Cette combinaison entre complexité administrative et absence de financement crée un filtre silencieux. Ceux qui disposent d’un appareil partisan ou d’une expertise juridique avancent sans crainte. Les autres hésitent. L’agriculteur, l’artisan, le jeune parent actif se demandent s’ils auront le temps et les moyens de franchir les obstacles. On parle beaucoup de crise des vocations municipales. Peut-être faudrait il s’interroger sur les conditions que nous imposons à ceux qui voudraient s’engager. Il y a des communes, où, après avoir annoncé leur candidature à la presse, avec enthousiasme, des candidats renoncent.
Je ne crois pas que la multiplication des règles protège la démocratie. Je crois qu’elle la fragilise en l’épuisant. La liberté respire dans la confiance. Lorsqu’on transforme un mandat bénévole en parcours administratif, on déplace le centre de gravité de la République. On passe d’une démocratie de proximité à une démocratie de procédure.
Notre pays sait pourtant simplifier quand il le décide. Les déclarations fiscales sont préremplies. Les démarches sont dématérialisées. Les fichiers communiquent entre eux. Pourquoi ne pas imaginer une candidature municipale générée automatiquement à partir des données déjà détenues par l’administration. Pourquoi ne pas supprimer les attestations redondantes. Pourquoi ne pas reconnaître qu’un conseiller municipal d’un village n’est pas un professionnel de la politique mais un voisin qui accepte une responsabilité.
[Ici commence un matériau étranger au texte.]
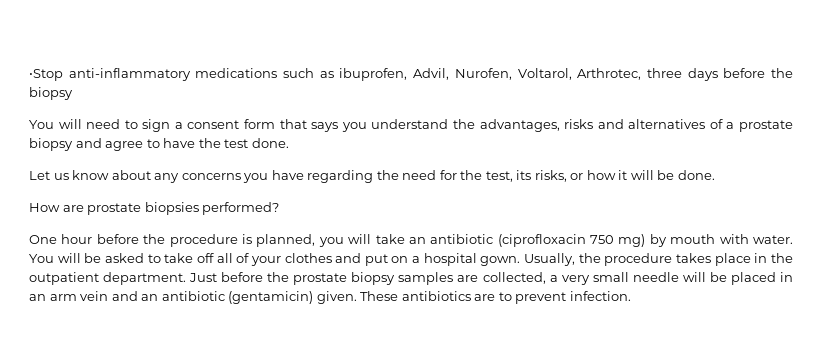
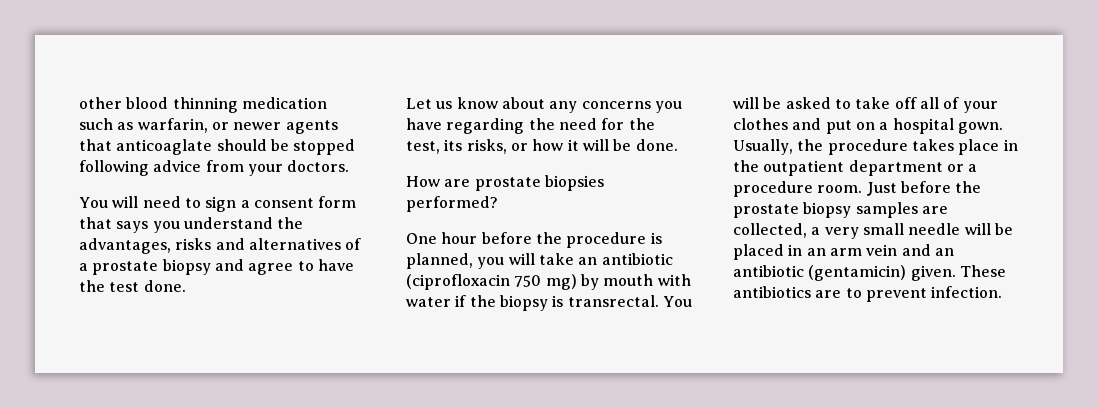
- •Stop anti-inflammatory medications such as ibuprofen, Advil, Nurofen, Voltarol, Arthrotec, three days before the biopsy
+ other blood thinning medication such as warfarin, or newer agents that anticoaglate should be stopped following advice from your doctors.
- One hour before the procedure is planned, you will take an antibiotic (ciprofloxacin 750 mg) by mouth with water.
+ One hour before the procedure is planned, you will take an antibiotic (ciprofloxacin 750 mg) by mouth with water if the biopsy is transrectal.
- Usually, the procedure takes place in the outpatient department.
+ Usually, the procedure takes place in the outpatient department or a procedure room.

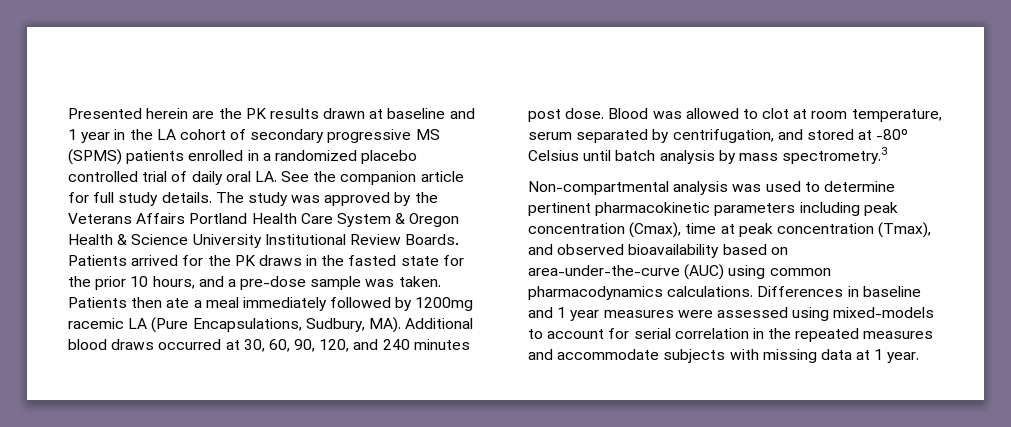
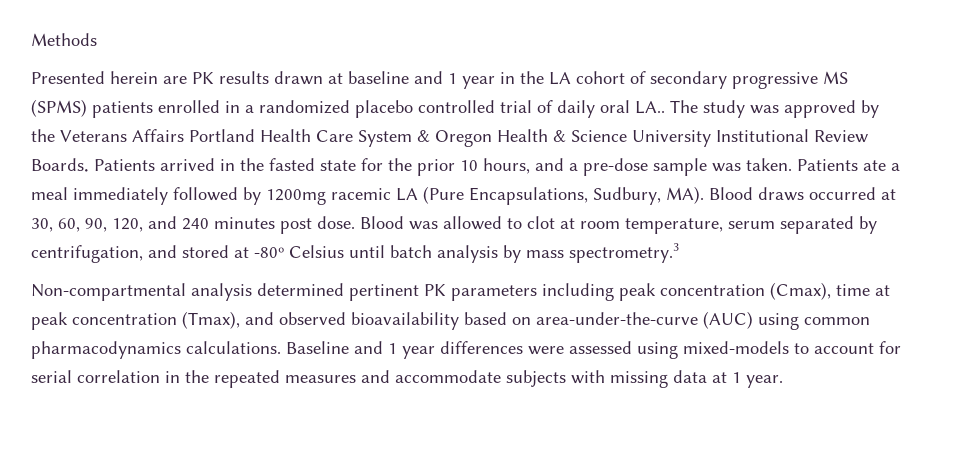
+ Methods
- Presented herein are the PK results drawn at baseline and 1 year in the LA cohort of secondary progressive MS (SPMS) patients enrolled in a randomized placebo controlled trial of daily oral LA. See the companion article for full study details.
+ Presented herein are PK results drawn at baseline and 1 year in the LA cohort of secondary progressive MS (SPMS) patients enrolled in a randomized placebo controlled trial of daily oral LA..
- Patients arrived for the PK draws in the fasted state for the prior 10 hours, and a pre-dose sample was taken.
+ Patients arrived in the fasted state for the prior 10 hours, and a pre-dose sample was taken.
- Patients then ate a meal immediately followed by 1200mg racemic LA (Pure Encapsulations, Sudbury, MA). Additional blood draws occurred at 30, 60, 90, 120, and 240 minutes post dose.
+ Patients ate a meal immediately followed by 1200mg racemic LA (Pure Encapsulations, Sudbury, MA). Blood draws occurred at 30, 60, 90, 120, and 240 minutes post dose.
- Non-compartmental analysis was used to determine pertinent pharmacokinetic parameters including peak concentration (Cmax), time at peak concentration (Tmax), and observed bioavailability based on area-under-the-curve (AUC) using common pharmacodynamics calculations.
+ Non-compartmental analysis determined pertinent PK parameters including peak concentration (Cmax), time at peak concentration (Tmax), and observed bioavailability based on area-under-the-curve (AUC) using common pharmacodynamics calculations.
- Differences in baseline and 1 year measures were assessed using mixed-models to account for serial correlation in the repeated measures and accommodate subjects with missing data at 1 year.
+ Baseline and 1 year differences were assessed using mixed-models to account for serial correlation in the repeated measures and accommodate subjects with missing data at 1 year.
La vitalité démocratique ne se mesure ni au nombre de formulaires ni à l’épaisseur des dossiers déposés en sous préfecture. Elle se mesure au nombre de listes concurrentes, au nombre de débats réels, au nombre d’électeurs convaincus que leur vote modifie quelque chose.
Jusqu’à hier des citoyens ont déposé leurs listes avec gravité et simplicité. Ils ont accepté de consacrer des années à leur commune. La République leur doit plus que des formulaires. Elle leur doit la confiance. Car dans ces conseils municipaux parfois modestes bat le cœur le plus ancien de notre démocratie. Si nous l’alourdissons à l’excès, si nous le verrouillons sous prétexte d’harmonisation, nous risquons d’obtenir une démocratie juridiquement parfaite et politiquement désertée.
Il serait paradoxal que la France, qui aime tant parler de proximité et de territoires, finisse par étouffer ce qui fait sa force la plus ancienne. La démocratie locale n’a pas besoin d’être surveillée. Elle a besoin d’être respirée.